############################################################
# Read in March 18 responses.
# 
# Author: 
# Soubhik Barari
# 
# Environment:
# - must use R 3.6
# 
# Input:
# - mar18_responses.csv
#
# Output:
# - data_clean.csv
############################################################

library(ggplot2)
library(ggh4x)
library(dplyr)

## read 
responses_df = read.csv("mar18_responses.csv", stringsAsFactors=F)
responses_df = responses_df[4:nrow(responses_df),]

## clean responses, filter
responses_df$Q25 = gsub("exercising, jogging", "exercising/jogging", responses_df$Q25)
responses_df$Q26 = gsub("(\\w\\.|\\t)", "", responses_df$Q26)

responses_df$age_years <- ifelse(responses_df$age == "", NA, 2020 - as.numeric(responses_df$age))
responses_df$age <- ifelse(responses_df$age_years > 100, NA, responses_df$age_years)

responses_df$duration <- as.numeric(responses_df$Duration..in.seconds.)

responses_df <- responses_df %>% filter(treatment %in% c("control", "one", "two"))

## correct factors
responses_df$Q23 <- factor( #public reaction
    responses_df$Q23,
    levels = c(
        "",
        "The reaction is not at all sufficient",
        "The reaction is somewhat insufficient",
        "The reaction is appropriate",
        "The reaction is somewhat too extreme",
        "The reaction is much too extreme"
    )
)

responses_df$perceivedreaction <- factor( #govt rection
    responses_df$perceivedreaction,
    levels = c(
        "",
        "The reaction is not at all sufficient",
        "The reaction is somewhat insufficient",
        "The reaction is appropriate",
        "The reaction is somewhat too extreme",
        "The reaction is much too extreme"
    )
)

responses_df$Q36 <- factor( #trust govt
    responses_df$Q36,
    levels = c(
        "",
        "Strongly distrust",
        "Distrust",
        "Neither trust nor distrust",
        "Somewhat trust",
        "Strongly trust"
    )
)

responses_df$Q37 <- factor( #govt been truthful
    responses_df$Q37,
    levels = c(
        "",
        "Very untruthful",
        "Somewhat untruthful",
        "Neither truthful nor untruthful",
        "Somewhat truthful",
        "Very truthful"
    )
)

responses_df$perceivedeffectivnes <- factor( #effectiveness of social distancing
    responses_df$perceivedeffectivnes,
    levels = c(
        "",
        "Not at all effective",
        "Not effective",
        "Neither effective nor ineffective",
        "Effective",
        "Very effective"
    )
)

responses_df$gender <- factor(responses_df$gender, levels=c("Male", "Female", "Other", ""))
responses_df$treatment <- factor(responses_df$treatment, levels=c("control", "one", "two"))
responses_df$health <- factor(responses_df$health, levels=c("Poor", "Fair", "Good", "Excellent", ""))

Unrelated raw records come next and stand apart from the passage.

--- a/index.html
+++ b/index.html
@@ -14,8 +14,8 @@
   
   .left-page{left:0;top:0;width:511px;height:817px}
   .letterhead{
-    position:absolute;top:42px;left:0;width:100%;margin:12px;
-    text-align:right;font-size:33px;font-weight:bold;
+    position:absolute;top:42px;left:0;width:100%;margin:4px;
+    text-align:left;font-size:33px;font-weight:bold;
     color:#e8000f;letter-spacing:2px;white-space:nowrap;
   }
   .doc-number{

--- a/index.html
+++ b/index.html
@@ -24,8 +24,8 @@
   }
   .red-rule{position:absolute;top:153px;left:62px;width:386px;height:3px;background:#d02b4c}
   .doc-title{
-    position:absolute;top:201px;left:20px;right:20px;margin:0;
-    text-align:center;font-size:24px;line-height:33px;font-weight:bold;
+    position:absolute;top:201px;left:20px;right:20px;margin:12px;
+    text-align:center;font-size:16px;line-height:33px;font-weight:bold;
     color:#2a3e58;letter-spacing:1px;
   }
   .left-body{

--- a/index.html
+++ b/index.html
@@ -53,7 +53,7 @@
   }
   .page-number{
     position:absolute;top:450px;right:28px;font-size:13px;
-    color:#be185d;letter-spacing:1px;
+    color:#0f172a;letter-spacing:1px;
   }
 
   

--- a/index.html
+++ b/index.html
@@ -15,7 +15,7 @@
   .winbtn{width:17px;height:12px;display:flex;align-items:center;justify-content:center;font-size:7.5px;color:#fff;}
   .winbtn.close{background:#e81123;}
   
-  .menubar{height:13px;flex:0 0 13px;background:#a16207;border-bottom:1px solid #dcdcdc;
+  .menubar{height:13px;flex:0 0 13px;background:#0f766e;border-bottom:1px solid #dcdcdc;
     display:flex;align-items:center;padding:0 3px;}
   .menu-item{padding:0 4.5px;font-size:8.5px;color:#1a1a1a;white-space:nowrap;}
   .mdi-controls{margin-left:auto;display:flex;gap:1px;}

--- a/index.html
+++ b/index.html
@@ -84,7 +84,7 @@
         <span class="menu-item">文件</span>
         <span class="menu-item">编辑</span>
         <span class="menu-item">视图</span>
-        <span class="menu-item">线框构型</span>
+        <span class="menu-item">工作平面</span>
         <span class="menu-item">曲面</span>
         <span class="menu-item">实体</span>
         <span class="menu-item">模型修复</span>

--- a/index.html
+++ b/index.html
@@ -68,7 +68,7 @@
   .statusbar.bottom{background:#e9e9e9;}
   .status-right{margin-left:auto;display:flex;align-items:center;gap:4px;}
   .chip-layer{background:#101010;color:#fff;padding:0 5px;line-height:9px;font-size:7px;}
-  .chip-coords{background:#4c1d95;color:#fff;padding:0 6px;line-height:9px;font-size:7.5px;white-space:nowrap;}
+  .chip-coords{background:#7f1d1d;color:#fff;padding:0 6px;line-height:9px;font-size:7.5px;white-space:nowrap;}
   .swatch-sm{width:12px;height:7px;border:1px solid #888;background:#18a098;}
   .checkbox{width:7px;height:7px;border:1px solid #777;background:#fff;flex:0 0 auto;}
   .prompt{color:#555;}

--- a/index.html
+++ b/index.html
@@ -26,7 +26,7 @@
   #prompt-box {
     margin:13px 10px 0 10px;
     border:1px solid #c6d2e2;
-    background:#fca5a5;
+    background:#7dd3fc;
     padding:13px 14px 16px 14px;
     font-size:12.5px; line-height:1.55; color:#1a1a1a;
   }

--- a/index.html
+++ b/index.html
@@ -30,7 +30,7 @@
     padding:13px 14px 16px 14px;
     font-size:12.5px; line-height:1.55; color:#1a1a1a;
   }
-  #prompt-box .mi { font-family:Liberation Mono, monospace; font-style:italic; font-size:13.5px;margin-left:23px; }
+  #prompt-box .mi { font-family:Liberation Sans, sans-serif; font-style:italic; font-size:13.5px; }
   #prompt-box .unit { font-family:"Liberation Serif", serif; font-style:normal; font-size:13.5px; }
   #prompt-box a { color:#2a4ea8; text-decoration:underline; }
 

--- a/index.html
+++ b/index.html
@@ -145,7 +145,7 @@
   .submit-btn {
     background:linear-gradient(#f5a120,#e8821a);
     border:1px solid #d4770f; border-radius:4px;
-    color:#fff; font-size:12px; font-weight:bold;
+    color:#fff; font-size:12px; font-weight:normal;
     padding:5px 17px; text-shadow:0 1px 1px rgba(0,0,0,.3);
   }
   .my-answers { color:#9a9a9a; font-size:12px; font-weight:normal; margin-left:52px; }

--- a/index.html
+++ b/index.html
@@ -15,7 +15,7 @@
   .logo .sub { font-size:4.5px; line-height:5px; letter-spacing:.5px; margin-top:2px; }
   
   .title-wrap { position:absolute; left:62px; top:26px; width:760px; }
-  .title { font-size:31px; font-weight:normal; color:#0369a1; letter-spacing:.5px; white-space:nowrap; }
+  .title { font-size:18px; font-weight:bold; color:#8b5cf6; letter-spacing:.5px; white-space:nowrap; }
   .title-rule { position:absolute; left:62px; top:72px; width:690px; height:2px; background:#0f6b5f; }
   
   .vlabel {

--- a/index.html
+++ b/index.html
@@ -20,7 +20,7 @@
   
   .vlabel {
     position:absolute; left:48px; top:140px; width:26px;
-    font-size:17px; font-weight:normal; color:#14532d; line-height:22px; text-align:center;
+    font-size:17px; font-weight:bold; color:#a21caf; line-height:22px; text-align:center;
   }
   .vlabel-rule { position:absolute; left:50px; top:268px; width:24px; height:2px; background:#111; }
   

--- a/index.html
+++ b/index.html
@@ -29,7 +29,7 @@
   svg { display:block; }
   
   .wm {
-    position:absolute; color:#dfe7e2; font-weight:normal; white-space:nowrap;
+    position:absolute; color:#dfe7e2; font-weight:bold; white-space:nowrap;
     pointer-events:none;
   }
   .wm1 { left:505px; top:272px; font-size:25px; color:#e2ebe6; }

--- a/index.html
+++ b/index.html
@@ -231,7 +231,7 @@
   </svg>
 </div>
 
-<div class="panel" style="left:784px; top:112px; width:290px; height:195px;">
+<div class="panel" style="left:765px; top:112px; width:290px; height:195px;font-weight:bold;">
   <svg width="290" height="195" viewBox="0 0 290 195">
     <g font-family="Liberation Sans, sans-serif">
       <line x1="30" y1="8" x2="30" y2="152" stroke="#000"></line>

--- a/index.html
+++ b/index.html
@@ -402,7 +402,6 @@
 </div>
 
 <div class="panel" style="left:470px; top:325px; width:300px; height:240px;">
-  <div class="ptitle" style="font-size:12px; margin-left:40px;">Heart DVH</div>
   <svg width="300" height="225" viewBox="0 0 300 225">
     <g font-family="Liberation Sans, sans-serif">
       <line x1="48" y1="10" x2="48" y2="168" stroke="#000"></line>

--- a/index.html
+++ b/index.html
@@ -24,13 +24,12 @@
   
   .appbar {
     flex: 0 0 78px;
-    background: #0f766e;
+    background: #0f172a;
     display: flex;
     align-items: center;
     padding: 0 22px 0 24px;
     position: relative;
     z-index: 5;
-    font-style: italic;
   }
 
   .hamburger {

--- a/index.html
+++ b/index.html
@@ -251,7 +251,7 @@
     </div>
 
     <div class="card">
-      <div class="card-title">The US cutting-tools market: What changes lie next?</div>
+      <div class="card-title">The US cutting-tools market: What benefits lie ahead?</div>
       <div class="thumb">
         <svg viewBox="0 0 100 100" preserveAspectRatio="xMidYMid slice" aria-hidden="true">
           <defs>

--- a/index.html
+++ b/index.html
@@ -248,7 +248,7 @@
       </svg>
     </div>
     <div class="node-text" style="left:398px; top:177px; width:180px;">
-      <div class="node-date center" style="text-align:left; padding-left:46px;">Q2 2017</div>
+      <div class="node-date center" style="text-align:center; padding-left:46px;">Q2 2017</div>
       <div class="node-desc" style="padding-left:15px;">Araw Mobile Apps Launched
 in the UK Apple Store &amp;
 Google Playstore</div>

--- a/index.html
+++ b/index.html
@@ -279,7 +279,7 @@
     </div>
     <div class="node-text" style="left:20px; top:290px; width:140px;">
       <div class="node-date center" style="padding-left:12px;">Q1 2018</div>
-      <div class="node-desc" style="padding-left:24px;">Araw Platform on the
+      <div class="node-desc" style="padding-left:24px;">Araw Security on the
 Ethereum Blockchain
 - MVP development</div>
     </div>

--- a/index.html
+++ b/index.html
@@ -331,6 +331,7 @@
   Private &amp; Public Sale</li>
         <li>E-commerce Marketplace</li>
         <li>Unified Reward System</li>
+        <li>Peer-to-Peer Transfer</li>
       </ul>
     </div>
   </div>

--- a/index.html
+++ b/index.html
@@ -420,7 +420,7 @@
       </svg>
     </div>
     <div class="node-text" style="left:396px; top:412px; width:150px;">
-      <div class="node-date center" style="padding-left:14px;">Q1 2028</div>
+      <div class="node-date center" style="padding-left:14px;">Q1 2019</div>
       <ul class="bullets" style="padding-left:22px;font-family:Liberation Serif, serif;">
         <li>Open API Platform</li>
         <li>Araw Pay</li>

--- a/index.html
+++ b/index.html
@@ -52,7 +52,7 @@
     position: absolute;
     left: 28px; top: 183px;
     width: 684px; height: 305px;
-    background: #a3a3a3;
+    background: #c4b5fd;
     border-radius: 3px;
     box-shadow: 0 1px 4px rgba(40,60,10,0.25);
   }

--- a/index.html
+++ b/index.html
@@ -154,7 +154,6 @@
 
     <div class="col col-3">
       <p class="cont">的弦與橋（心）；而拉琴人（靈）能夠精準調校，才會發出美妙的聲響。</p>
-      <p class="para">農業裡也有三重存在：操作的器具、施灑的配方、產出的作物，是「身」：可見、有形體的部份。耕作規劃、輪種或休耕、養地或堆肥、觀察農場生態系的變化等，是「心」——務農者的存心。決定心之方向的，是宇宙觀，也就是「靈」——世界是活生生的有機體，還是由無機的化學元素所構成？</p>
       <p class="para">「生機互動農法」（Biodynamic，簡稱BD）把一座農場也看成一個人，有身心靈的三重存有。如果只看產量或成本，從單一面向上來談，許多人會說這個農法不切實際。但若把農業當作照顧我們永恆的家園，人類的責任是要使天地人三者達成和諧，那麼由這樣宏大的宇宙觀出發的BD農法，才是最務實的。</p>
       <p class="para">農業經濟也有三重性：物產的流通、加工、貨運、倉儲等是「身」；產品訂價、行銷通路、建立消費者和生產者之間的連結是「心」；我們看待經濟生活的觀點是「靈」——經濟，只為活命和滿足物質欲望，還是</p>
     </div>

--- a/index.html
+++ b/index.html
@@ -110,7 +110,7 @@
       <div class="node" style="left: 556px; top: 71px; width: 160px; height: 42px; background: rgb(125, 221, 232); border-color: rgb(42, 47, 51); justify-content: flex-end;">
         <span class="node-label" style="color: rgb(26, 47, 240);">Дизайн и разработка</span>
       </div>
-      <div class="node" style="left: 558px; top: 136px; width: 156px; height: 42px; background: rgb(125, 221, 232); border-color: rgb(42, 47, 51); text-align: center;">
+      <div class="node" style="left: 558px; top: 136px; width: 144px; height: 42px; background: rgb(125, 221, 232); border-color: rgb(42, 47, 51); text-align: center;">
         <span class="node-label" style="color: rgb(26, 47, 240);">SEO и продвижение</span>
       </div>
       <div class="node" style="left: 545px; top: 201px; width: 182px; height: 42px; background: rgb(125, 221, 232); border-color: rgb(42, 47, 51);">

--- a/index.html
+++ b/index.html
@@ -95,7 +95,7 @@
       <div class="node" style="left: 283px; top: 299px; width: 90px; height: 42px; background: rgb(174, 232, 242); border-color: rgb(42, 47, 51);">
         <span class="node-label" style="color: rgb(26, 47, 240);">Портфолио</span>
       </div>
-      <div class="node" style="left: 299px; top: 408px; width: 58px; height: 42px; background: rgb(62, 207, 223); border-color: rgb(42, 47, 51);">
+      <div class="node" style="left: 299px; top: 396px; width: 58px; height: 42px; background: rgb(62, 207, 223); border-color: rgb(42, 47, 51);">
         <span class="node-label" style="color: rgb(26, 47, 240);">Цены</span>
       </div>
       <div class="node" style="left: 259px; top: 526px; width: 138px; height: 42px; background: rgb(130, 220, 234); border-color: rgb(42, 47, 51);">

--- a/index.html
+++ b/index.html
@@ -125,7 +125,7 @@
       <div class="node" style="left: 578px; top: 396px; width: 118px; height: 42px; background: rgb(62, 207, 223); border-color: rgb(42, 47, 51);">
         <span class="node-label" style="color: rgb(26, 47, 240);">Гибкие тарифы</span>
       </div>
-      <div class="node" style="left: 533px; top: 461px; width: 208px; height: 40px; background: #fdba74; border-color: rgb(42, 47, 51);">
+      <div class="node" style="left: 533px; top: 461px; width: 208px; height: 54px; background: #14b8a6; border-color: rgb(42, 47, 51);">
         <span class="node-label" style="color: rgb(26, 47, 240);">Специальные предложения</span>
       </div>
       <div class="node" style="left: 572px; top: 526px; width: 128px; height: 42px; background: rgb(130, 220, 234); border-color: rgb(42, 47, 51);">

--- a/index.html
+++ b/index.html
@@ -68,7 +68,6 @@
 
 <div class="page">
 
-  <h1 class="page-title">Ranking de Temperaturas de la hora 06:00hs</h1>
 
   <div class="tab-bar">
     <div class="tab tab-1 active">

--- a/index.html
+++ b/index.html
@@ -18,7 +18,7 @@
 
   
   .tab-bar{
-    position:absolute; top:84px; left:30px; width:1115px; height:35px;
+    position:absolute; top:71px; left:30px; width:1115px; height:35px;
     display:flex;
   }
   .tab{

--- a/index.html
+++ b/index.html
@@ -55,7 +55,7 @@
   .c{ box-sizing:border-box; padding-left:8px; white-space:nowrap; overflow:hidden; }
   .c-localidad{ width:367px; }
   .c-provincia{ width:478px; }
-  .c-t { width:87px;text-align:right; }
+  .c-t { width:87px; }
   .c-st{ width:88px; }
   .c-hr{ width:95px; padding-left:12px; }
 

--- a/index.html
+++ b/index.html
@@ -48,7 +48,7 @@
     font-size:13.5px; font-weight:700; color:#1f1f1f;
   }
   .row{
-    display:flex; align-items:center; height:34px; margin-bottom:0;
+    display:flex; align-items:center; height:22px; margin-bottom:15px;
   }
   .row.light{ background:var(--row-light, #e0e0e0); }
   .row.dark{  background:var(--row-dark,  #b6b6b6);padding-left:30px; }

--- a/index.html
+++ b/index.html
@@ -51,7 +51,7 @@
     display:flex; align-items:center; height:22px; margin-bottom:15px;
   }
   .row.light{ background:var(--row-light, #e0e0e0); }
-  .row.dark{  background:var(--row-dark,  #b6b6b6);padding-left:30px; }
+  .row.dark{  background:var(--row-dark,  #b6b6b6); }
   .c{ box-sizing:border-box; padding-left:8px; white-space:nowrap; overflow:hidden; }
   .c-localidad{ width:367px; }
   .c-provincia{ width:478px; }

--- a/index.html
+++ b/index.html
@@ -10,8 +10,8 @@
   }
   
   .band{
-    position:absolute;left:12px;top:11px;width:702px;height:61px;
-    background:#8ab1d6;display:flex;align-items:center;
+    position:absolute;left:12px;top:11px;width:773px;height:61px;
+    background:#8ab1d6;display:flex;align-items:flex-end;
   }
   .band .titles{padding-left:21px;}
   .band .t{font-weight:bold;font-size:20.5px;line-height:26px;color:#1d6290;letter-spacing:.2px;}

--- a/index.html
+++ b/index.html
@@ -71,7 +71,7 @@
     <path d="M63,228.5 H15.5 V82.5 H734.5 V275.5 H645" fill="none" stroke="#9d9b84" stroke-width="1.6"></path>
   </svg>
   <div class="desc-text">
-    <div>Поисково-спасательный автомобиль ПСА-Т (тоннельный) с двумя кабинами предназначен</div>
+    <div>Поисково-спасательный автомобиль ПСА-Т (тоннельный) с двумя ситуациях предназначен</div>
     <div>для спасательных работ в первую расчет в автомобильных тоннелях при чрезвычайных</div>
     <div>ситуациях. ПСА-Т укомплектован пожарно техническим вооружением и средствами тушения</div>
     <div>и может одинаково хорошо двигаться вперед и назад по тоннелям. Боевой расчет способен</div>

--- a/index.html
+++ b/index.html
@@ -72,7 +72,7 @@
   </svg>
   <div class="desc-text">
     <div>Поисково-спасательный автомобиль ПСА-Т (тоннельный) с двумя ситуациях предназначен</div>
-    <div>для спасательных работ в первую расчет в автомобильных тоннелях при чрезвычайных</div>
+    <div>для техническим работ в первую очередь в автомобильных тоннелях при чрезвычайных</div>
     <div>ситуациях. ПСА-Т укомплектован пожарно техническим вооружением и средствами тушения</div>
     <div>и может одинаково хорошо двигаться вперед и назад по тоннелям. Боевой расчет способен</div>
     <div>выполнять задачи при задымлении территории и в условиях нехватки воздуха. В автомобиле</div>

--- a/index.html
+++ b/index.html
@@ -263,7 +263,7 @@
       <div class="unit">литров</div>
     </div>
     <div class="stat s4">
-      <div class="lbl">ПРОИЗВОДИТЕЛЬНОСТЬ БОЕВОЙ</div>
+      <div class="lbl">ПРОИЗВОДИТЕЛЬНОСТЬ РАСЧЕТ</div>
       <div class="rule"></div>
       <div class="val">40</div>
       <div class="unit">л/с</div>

## create past behavior index
responses_df$past_behavior_index <- (as.numeric(responses_df$SelfReported_Behavio_1) +
                                         as.numeric(responses_df$SelfReported_Behavio_2) + 
                                         as.numeric(responses_df$SelfReported_Behavio_3) + 
                                         as.numeric(responses_df$SelfReported_Behavio_4) + 
                                         as.numeric(responses_df$SelfReported_Behavio_5))/5

responses_df$past_healthy_behavior <- ifelse(
    responses_df$past_behavior_index < 33, "Low",
    ifelse(
        responses_df$past_behavior_index %in% 34:65, "Medium",
        ifelse(
            responses_df$past_behavior_index > 65, "High", NA
        )))
responses_df$past_healthy_behavior <- factor(responses_df$past_healthy_behavior, levels=c("Low", "Medium", "High"))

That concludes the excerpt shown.